Aucun groupe n’incarne autant ce « gender gap » que la Génération Z. En effet, chez les Américain·aines né·es après 1996, on remarque des différences de vote marquées en fonction de leur sexe : un sondage de fin août montrait que les jeunes hommes entre 18 et 29 ans préféraient Trump de 13 points, tandis que les jeunes femmes soutenaient Harris avec un avantage de 38 points, soit une différence frappante de 51 points. Cependant, selon Richard Reeves, fondateur de l’American Institute for Boys and Men, le “gender gap” s’explique davantage par un mouvement des jeunes femmes vers la gauche que par un virage des jeunes hommes vers la droite.
Selon Daniel A. Cox, directeur des enquêtes d’opinion à l’American Enterprise Institute, les opinions politiques des jeunes hommes et femmes ont divergé dans les dix dernières années : les jeunes femmes étant devenues de plus en plus libérales, tandis que les jeunes hommes sont de plus en plus favorables au Parti républicain.
Ce qui soulève la question, pourquoi les femmes ont-elles massivement viré du côté démocrate, et les hommes du côté républicain ? Du côté des femmes, nombre d’entre elles ont atteint l’âge adulte dans une société secouée par le mouvement #MeToo, tandis que Donald Trump incarnait une menace directe pour leurs droits. Accusé de comportements sexistes, de viols, et se vantant de pouvoir « attraper les femmes par la chatte », Donald Trump est devenu le chef de file d’une droite misogyne et violente. Trump incarne également un parti qui a progressivement démantelé leurs droits reproductifs, jusqu’à l’annulation du droit à l’avortement au niveau fédéral. Cette hostilité répétée et déclarée, a poussé une génération entière de femmes à s’engager fermement pour défendre leurs libertés fondamentales.

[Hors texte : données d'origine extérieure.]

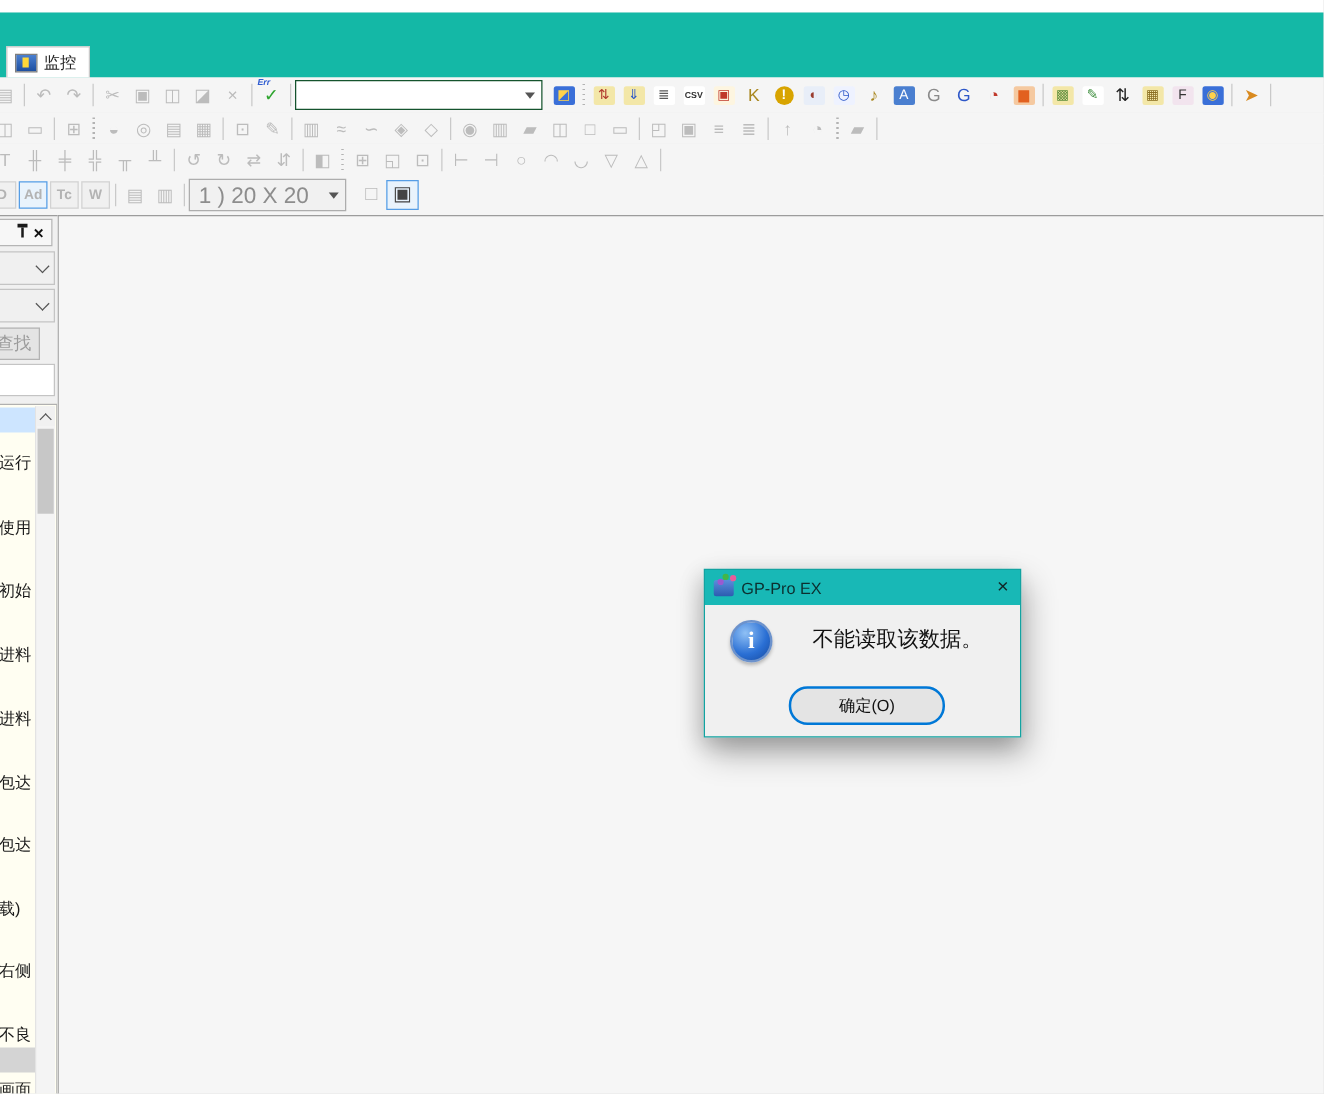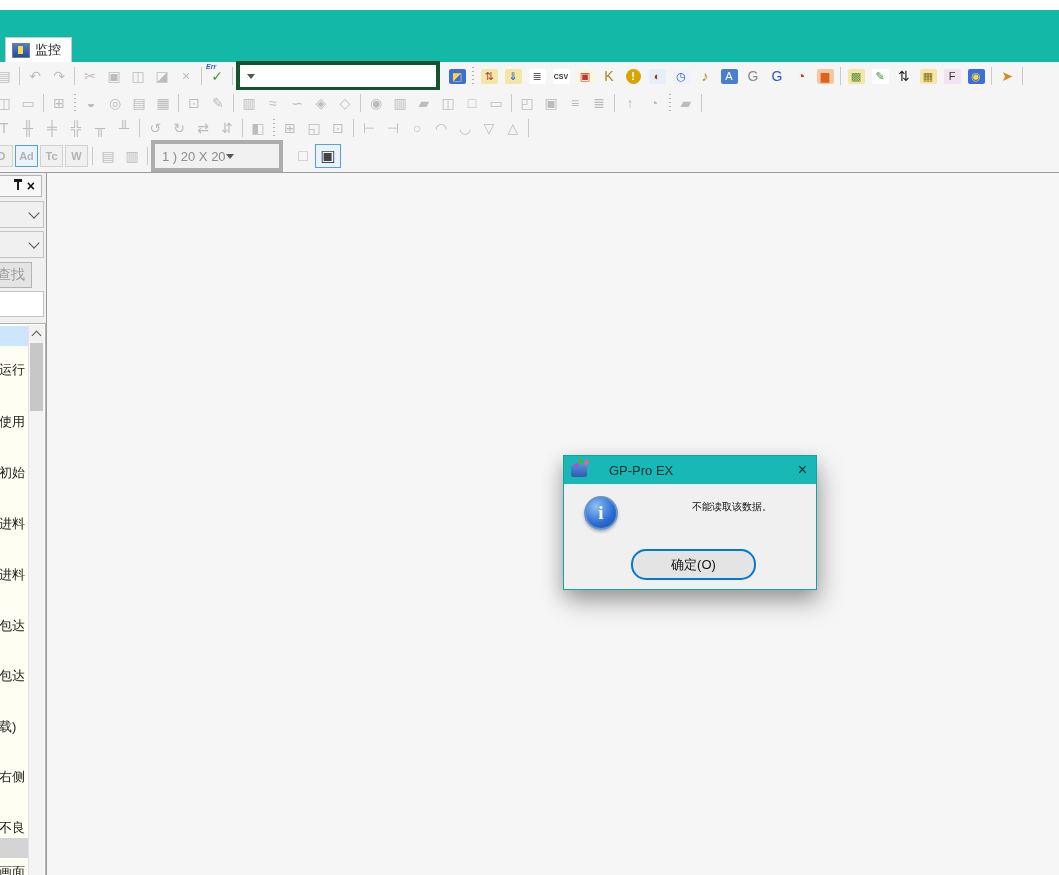--- a/index.html
+++ b/index.html
@@ -31,22 +31,22 @@
   .ico.half{margin-left:-11px;}
   .ico .sub{position:absolute;top:-2px;left:1px;font-size:7px;font-style:italic;font-weight:bold;}
   .sep{width:1px;height:18px;background:#c9c9c9;margin:0 3px;flex:0 0 auto;}
   .dotsep{width:3px;height:18px;margin:0 3px;flex:0 0 auto;
           background:repeating-linear-gradient(#b3b3b3 0 1px,transparent 1px 4px);width:2px;}
   .gap{flex:0 0 auto;}
   .badge{width:21px;height:20px;border:1px solid #d2d2d2;background:#f0f0f0;color:#b3b3b3;font-size:11px;font-weight:bold;
          display:flex;align-items:center;justify-content:center;margin:0 1px;flex:0 0 auto;}
   .badge.sel{border-color:#569de5;background:#e9f3fc;}
   .badge.half{margin-left:-13px;}
-  .combo{height:22px;background:#ffffff;border:4px solid #14532d;display:flex;align-items:center;
-         padding:0 5px 0 7px;font-size:13px;flex:0 0 auto;color:#333;}
+  .combo{height:22px;background:#ffffff;border:1px solid #14532d;display:flex;align-items:center;justify-content:space-between;
+         padding:0 5px 0 7px;font-size:18px;flex:0 0 auto;color:#333;}
   .combo .arr{width:0;height:0;border-left:4px solid transparent;border-right:4px solid transparent;border-top:5px solid #555;flex:0 0 auto;}
   .combo.muted{background:#f1f1f1;border-color:#adadad;color:#8d8d8d;height:24px;}
 
   
   .panel{position:absolute;left:0;top:172px;width:46px;bottom:0;background:#f0f0f0;border-top:1px solid #9c9c9c;overflow:hidden;}
   .canvas{position:absolute;left:46px;top:172px;right:0;bottom:0;background:#f6f6f6;border-top:1px solid #9c9c9c;border-left:1px solid #9c9c9c;}
   .phead{position:absolute;left:-58px;top:2px;width:100px;height:22px;background:#f7f7f7;border:1px solid #b5b5b5;
          display:flex;align-items:center;justify-content:flex-end;gap:8px;padding-right:6px;box-sizing:border-box;}
   .pin{width:2px;height:8px;background:#1a1a1a;position:relative;}
   .pin:before{content:"";position:absolute;left:-3px;top:-3px;width:8px;height:3px;background:#1a1a1a;}
@@ -65,32 +65,32 @@
   .row.selhl{background:#cde5ff;}
   .row.grayhl{background:#d4d4d4;}
   .sb{position:absolute;top:1px;right:1px;width:15px;bottom:1px;background:#f4f4f4;border-left:1px solid #e3e3e3;}
   .sb .up{height:16px;background:#f1f1f1;display:flex;align-items:center;justify-content:center;}
   .chevup{width:6px;height:6px;border-left:1px solid #555;border-top:1px solid #555;transform:rotate(45deg);margin-top:4px;}
   .sb .thumb{position:absolute;top:18px;left:1px;right:1px;height:68px;background:#c7c7c7;}
 
   
   .dlg{position:absolute;left:563px;top:455px;width:254px;height:135px;background:#f0f0f0;border:1px solid #12a3a1;box-sizing:border-box;
        box-shadow:4px 12px 24px rgba(0,0,0,.30), -4px 6px 16px rgba(0,0,0,.14);}
-  .dlg-title{height:28px;background:#18b8b6;display:flex;align-items:center;gap:22px;padding:0 9px 0 7px;}
+  .dlg-title{height:28px;background:#18b8b6;display:flex;align-items:center;gap:6px;padding:0 9px 0 7px;}
   .dlg-title .t{font-size:13px;color:#0c2f2f;flex:1;}
   .dlg-close{font-size:16px;color:#102525;line-height:1;}
   .dlg-appico{width:16px;height:13px;background:linear-gradient(#5b8ddb,#2c5cb0);border-radius:2px;position:relative;flex:0 0 auto;}
   .dlg-appico:before{content:"";position:absolute;right:-2px;top:-4px;width:5px;height:5px;border-radius:50%;background:#e85d9a;
                      box-shadow:-6px -1px 0 #42b649, -10px 3px 0 #9a5ad0;}
   .info-ico{position:absolute;left:20px;top:40px;width:34px;height:34px;border-radius:50%;
             background:radial-gradient(circle at 34% 28%, #8fc0f5, #2a6fd4 58%, #174a9e);
             border:2px solid #6c92cc;box-shadow:0 2px 3px rgba(0,0,0,.25);
             display:flex;align-items:center;justify-content:center;box-sizing:border-box;}
   .info-ico .i{color:#fff;font-size:19px;font-weight:bold;font-family:"Liberation Serif","DejaVu Serif",serif;}
-  .dlg-msg{position:absolute;left:86px;top:44px;width:164px;font-size:10px;color:#111;text-align:center;}
+  .dlg-msg{position:absolute;left:86px;top:44px;width:164px;font-size:17px;color:#111;}
   .okbtn{position:absolute;left:67px;top:93px;width:125px;height:31px;background:#e4e4e4;border:2px solid #0078d7;box-sizing:border-box;
          font-size:13px;color:#111;display:flex;align-items:center;justify-content:center;}
 </style>
 </head>
 <body>
 
 <div class="screen">
   <div class="topwhite"></div>
 
   <div class="tabbar">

Pour répondre à la question, pourquoi les hommes, eux, ont-ils eu tendance à virer du côté républicain, nous pouvons utiliser la recherche de Claire Cain Miller, qui dans son article The Upshot pour le Times, analyse comment l’évolution des sexes influence le vote. Dans sa recherche, elle a interrogé plusieurs jeunes hommes supportant Donald Trump, révélant que certains hommes se sentent économiquement et socialement “laissés pour compte” alors que de plus en plus de femmes obtiennent des diplômes et deviennent soutien de famille. Ce sentiment de menace face aux changements sociétaux semble pousser certains à soutenir Donald Trump.
En somme, les hommes se tournent de plus en plus vers le républicanisme, en partie parce qu’ils se sentent menacés par la montée en puissance des femmes qui s’émancipent de plus en plus dans la sphère économique. Certains recherchent dans le parti républicain et des figures comme Donald Trump une défense des valeurs de masculinité traditionnelle. Pour eux, c’est une manière de résister à un monde où les femmes progressent.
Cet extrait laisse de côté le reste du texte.